--- DATASET EXTRACT Enclosed Below ---

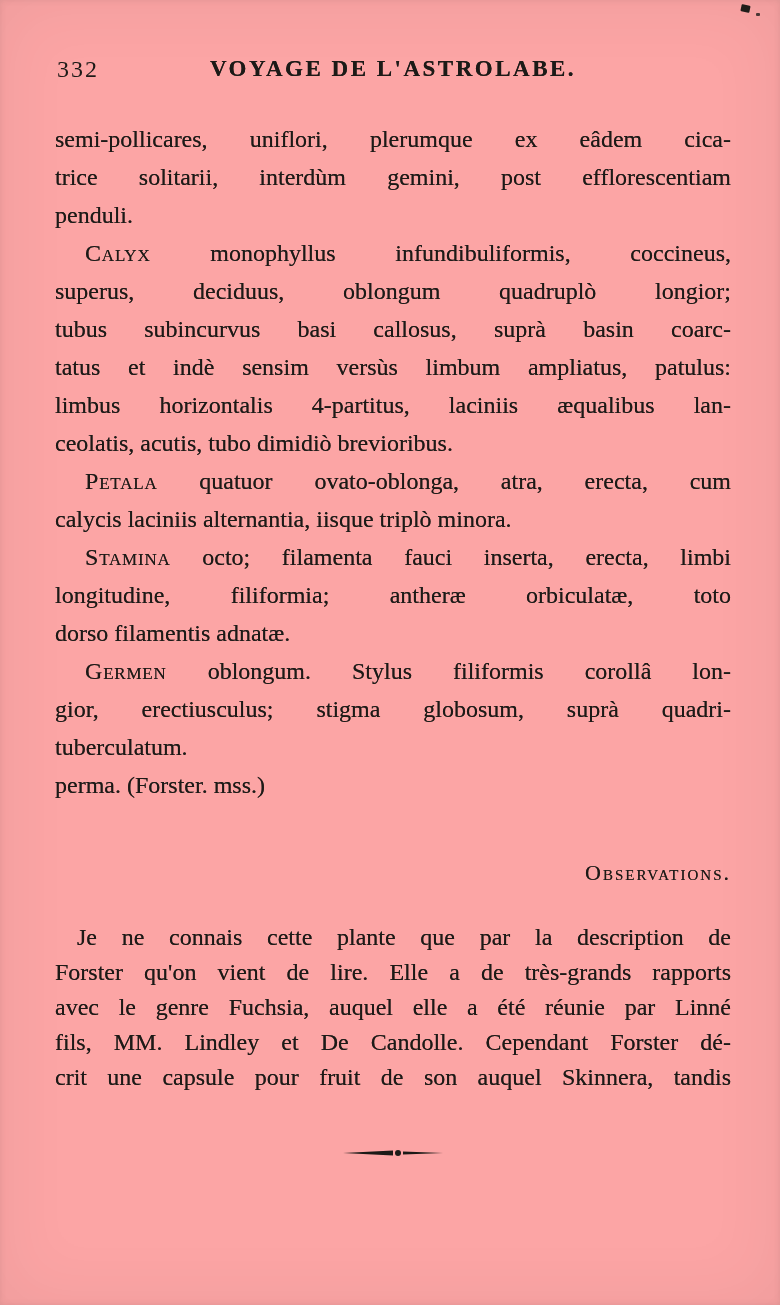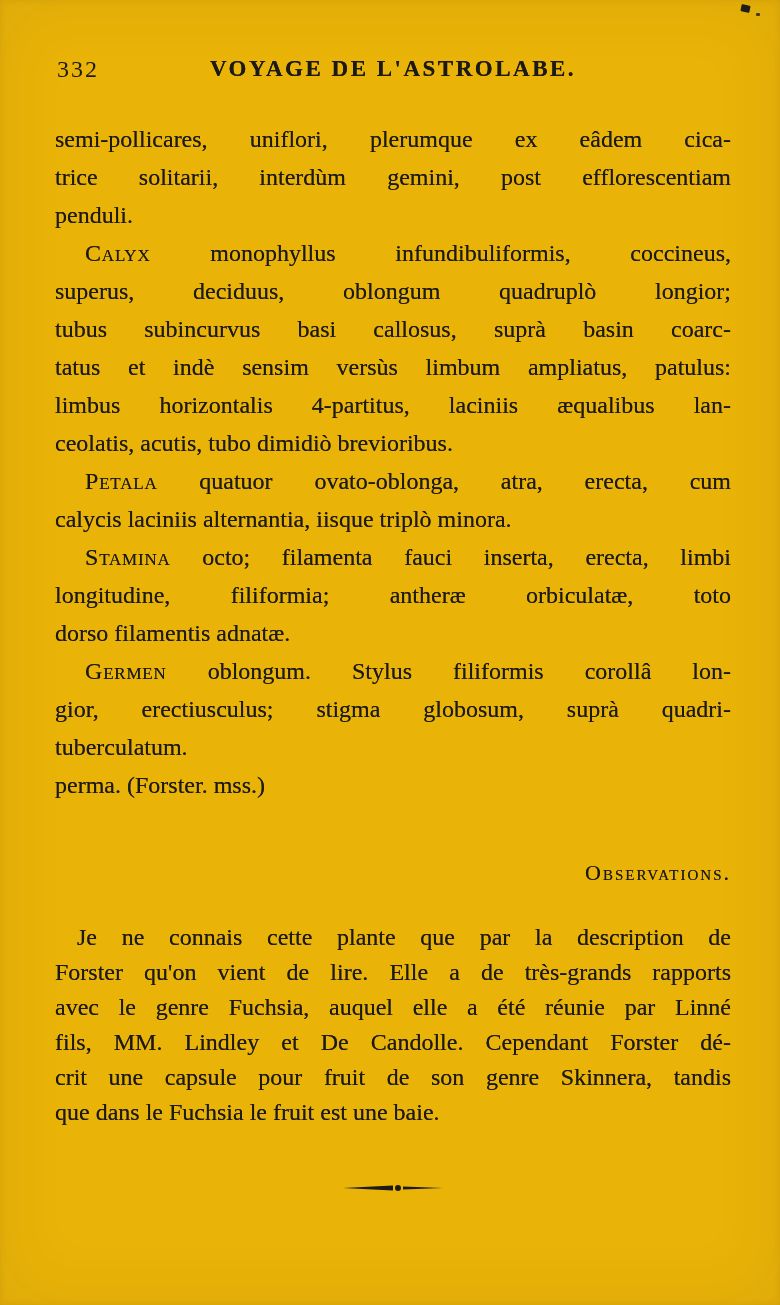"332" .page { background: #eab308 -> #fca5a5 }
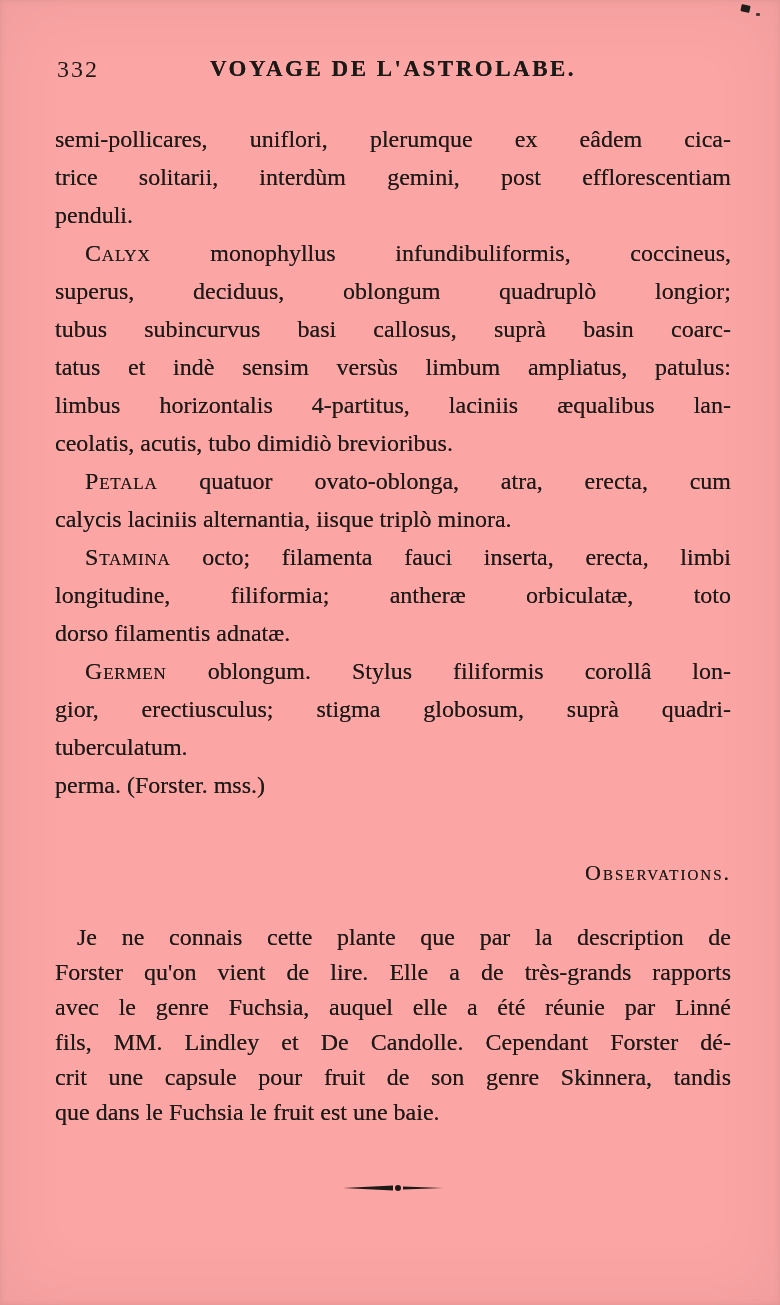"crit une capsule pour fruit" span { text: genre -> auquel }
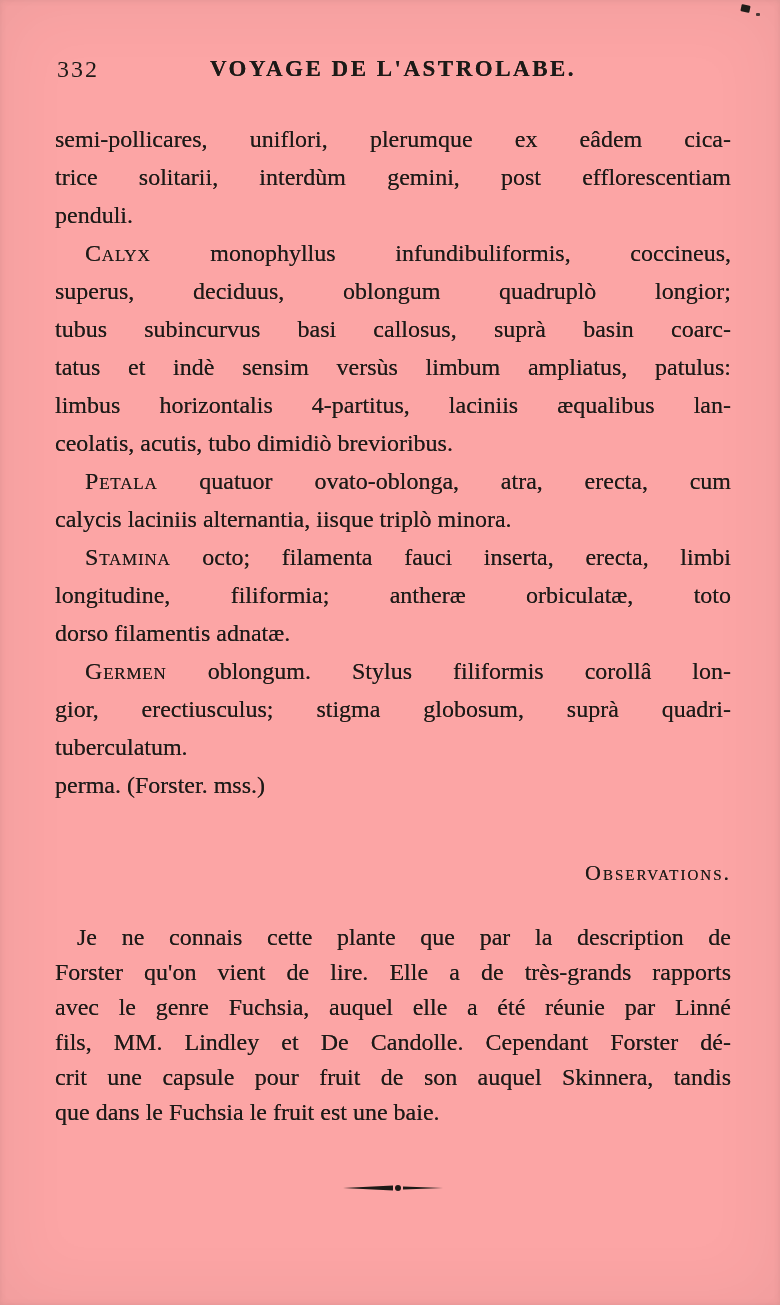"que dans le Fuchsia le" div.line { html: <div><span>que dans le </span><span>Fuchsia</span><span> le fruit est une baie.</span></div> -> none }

--- End of Enclosed DATASET EXTRACT ---
--- DATASET EXTRACT Enclosed Below ---

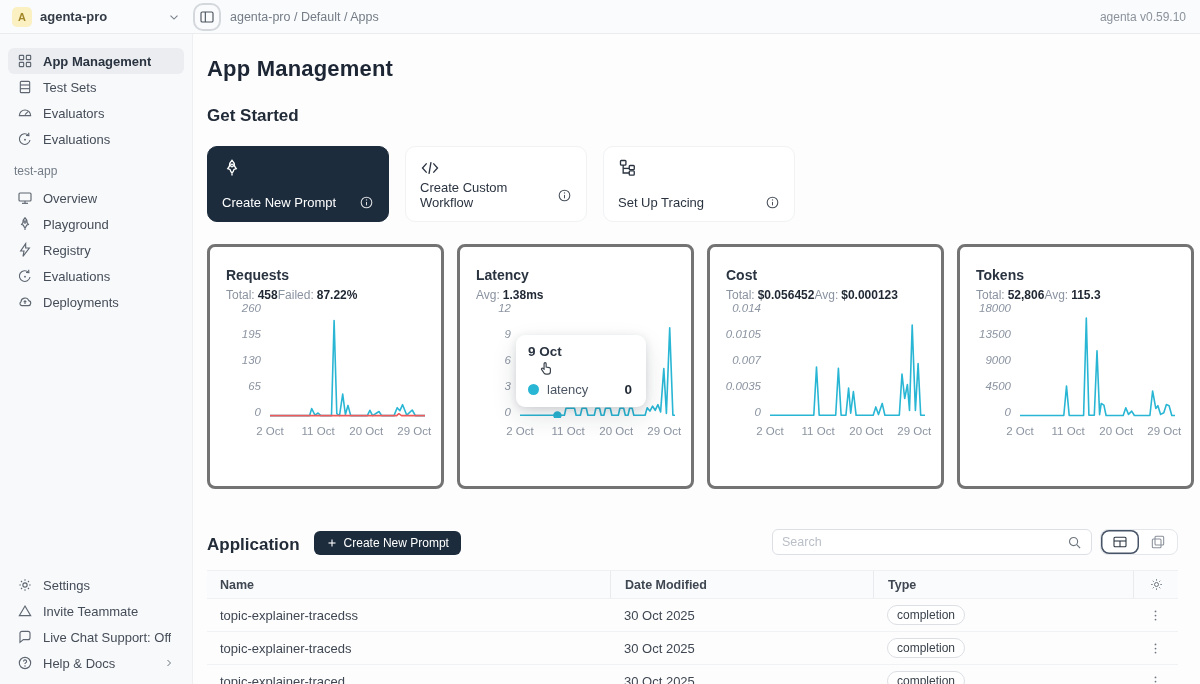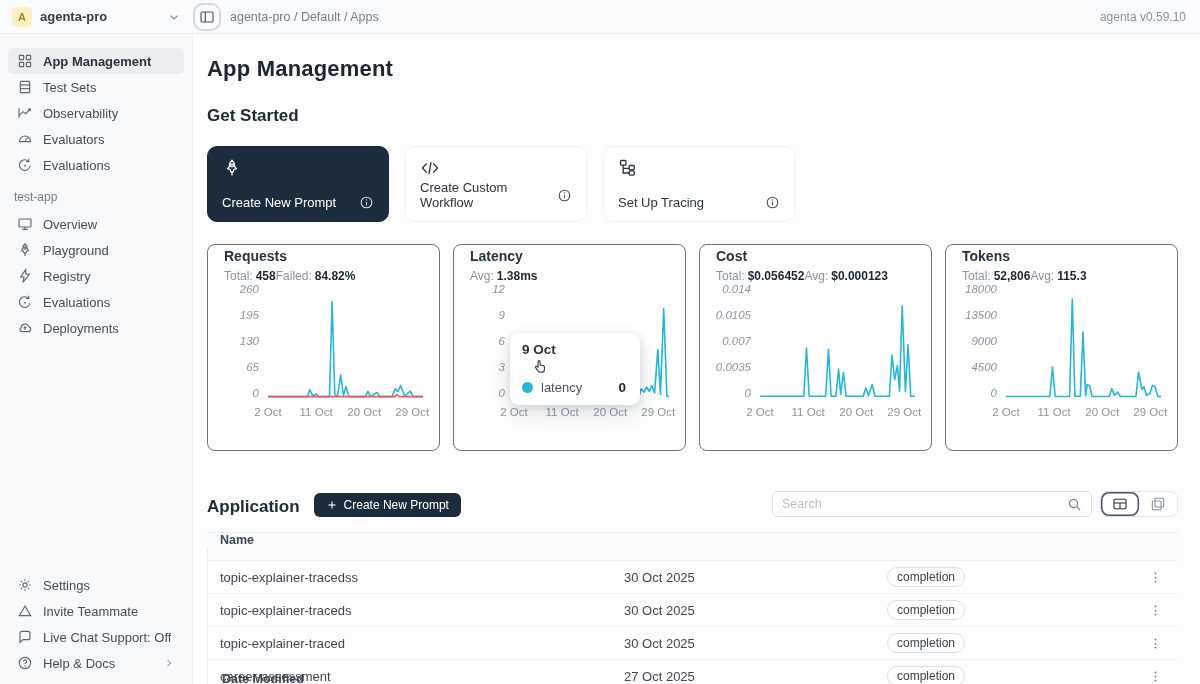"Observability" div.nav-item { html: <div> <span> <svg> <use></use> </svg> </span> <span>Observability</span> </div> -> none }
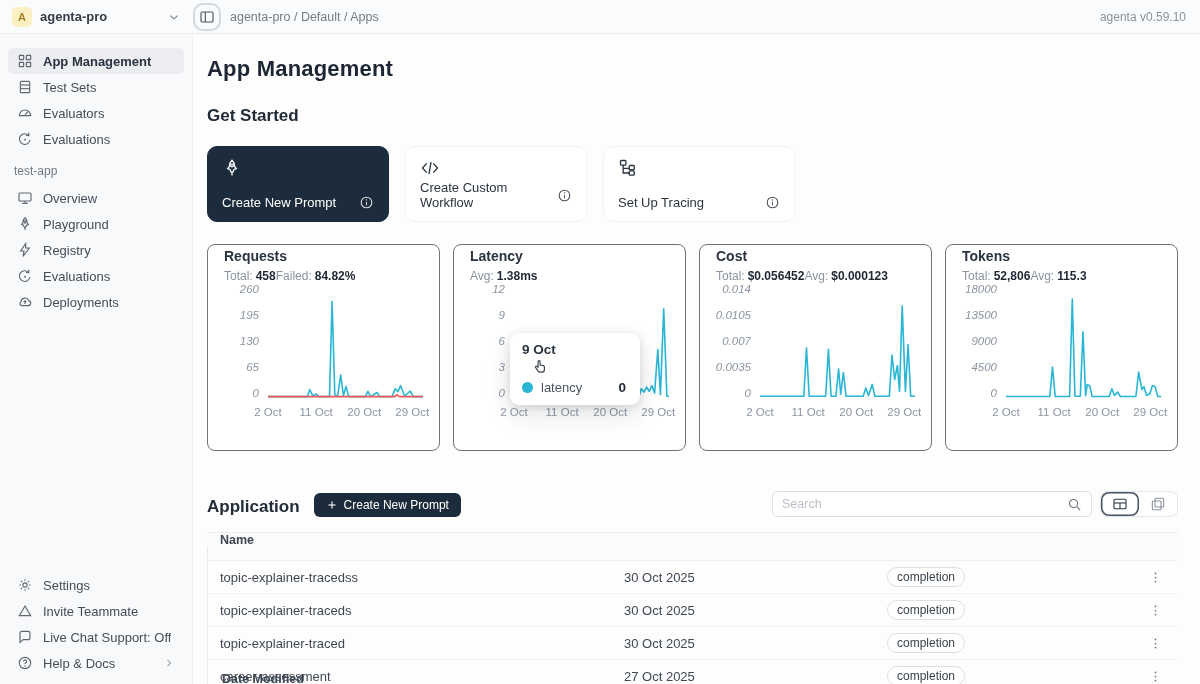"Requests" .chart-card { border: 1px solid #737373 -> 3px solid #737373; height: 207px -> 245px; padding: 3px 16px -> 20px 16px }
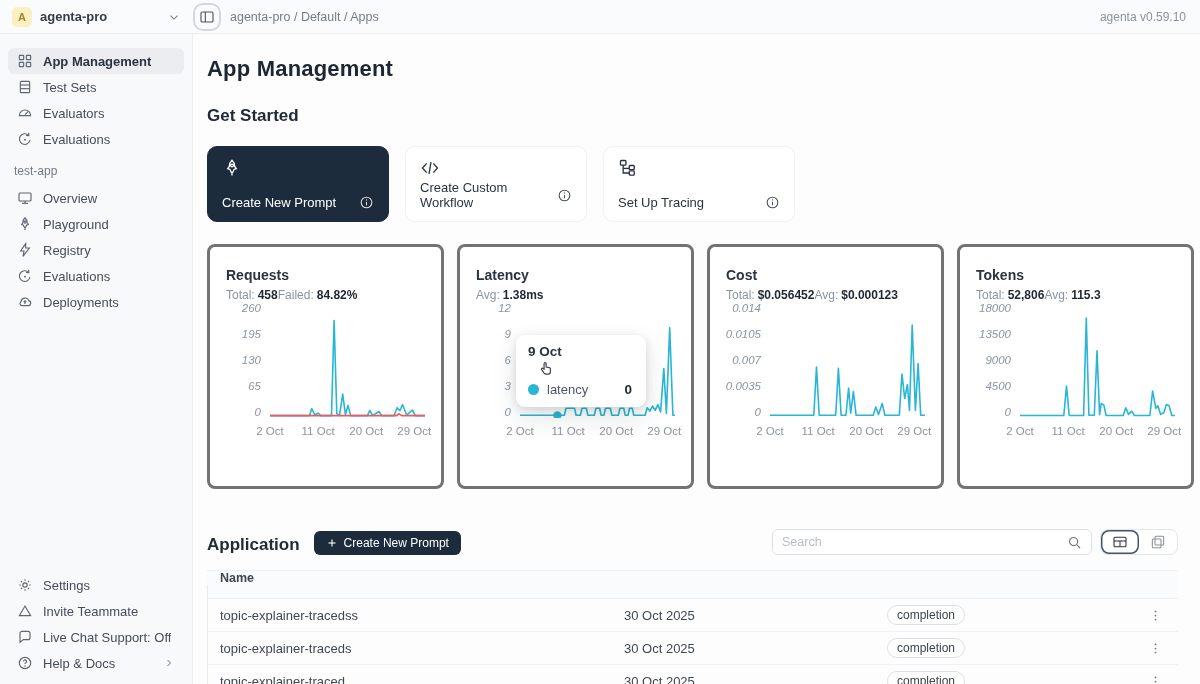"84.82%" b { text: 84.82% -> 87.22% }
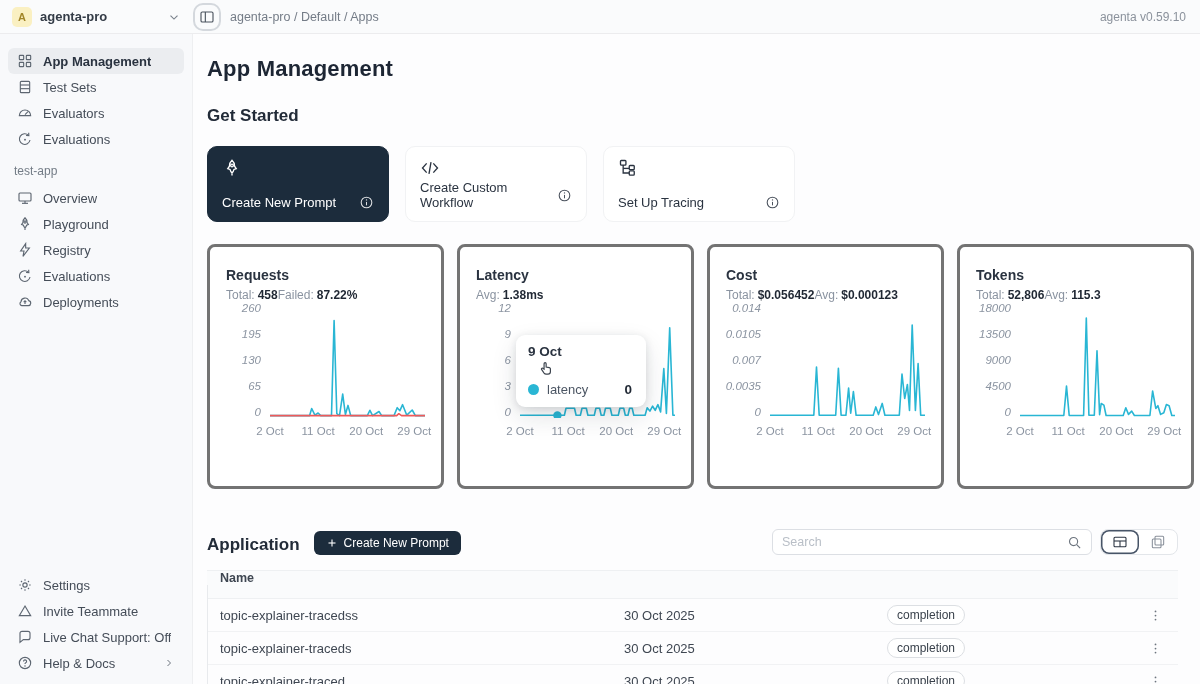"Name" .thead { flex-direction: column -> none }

--- End of Enclosed DATASET EXTRACT ---

In the listing above, find the line with "background: #eab308 ->" and the line with "dans le Fuchsia". Output both, plus every line between them, and no pictures.

"332" .page { background: #eab308 -> #fca5a5 }
"crit une capsule pour fruit" span { text: genre -> auquel }
"que dans le Fuchsia le" div.line { html: <div><span>que dans le </span><span>Fuchsia</span><span> le fruit est une baie.</span></div> -> none }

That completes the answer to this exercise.